Die Serie handelt von Jack Slaughter, einem Verkäufer in einem Sportgeschäft, der von seiner toten Großmutter (die denkt er sei eine Frau) im Traum erklärt bekommt, er sei die Tochter des Lichts, eine Heldin in jeder zweiten Generation der Familie, die auserkoren ist gegen das Böse zu kämpfen und ihm Einhalt zu gebieten. Doch Der Held muss dem Übersinnlichen nicht allein entgegentreten. An seiner Seite kämpfen Toni Bishop (Angestellter einer Videothek und Student im zwölften Semester) und Kim Novak (studierte Parapsychologin und Bikinimodell). Das Böse wird dabei vertreten von Professor Doom, ehemaliger Leiter der Parapsychologischen Fakultät der städtischen Uni (die Handlung spielt in Jacksonville, Californien), der seine Seele an den Teufel verkauft hat und nun ein Dämon ist. Diese Sachverhalte sind Thema der ersten zwei Folgen, in denen Jack seine Waffen (eine Pistole mit Uran-Titan-mantelgeschossen und seine Barbie Ponytail) bekommt. In der dritten und vierten Folge erhält dann Professor Doom mit H.A.S.S., dem Handbuch der Schwarzen Seelen, seine Waffe, mit der er Jack das Leben schwer macht. Soviel zu den ersten vier Folgen.

In Folge 5 bekommt Serienheld Jack dann eine Fluch von Doom ab, der ihn zur beliebtesten und begehrtesten Person in Jacksonville werden lässt. So muss er sich gegen ehemalige Schulkameradinen, Karatetrainer (den Bruder von Kim), dem Leiter dem städtischen Department of Desaster Controll und anderen Einwohnern wehren, die sowohl gegen einander als auch gegen Jack (er lässt sie alle abblitzen) kämpfen.
In der Sechsten Episode macht Professor Doom dann aus einem Kaffelieferanten einen Kaffee-Vampir, da ihm dieser koffeinfreies “schwarzes Gold” bringt. Von da an gilt es für Jack und Toni ohne Kaffee und Cola zu leben, wenn sie ihre Freundin Kim retten wollen.

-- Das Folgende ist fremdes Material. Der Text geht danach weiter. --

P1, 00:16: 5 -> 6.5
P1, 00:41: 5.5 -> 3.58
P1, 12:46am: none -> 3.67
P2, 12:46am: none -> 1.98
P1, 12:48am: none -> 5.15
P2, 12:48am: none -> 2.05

Die Hörspiele sind eine gute Mischung aus rotzfrechen Dialogen, Hirnfreien Komentaren und genialen Anspielungen, nicht nur auf andere Hörspiele sondern auch Filme und Serien. Die Sprecher machen ihre Arbeit super und es macht einfach Spaß die Folgen zu hören.
Ich kann die Reihe nur wirklich jedem empfehlen, der auf Slapstick und teils ziemliche schwarzen (und hirnfreien) Humor steht und schon Nick Dubronski mochte. Lachen ist auf jeden Fall garantiert. Die kurzweiligen Episoden sind perfekt geeignet für den Urlaub oder eine längere Fahrt mit der Bahn. Die zeit vergeht dabei wie im Fluge. Man sollte nur aufpassen, dass man nicht einfach drauf los lacht, das könnte zu seltsamen Blicken führen.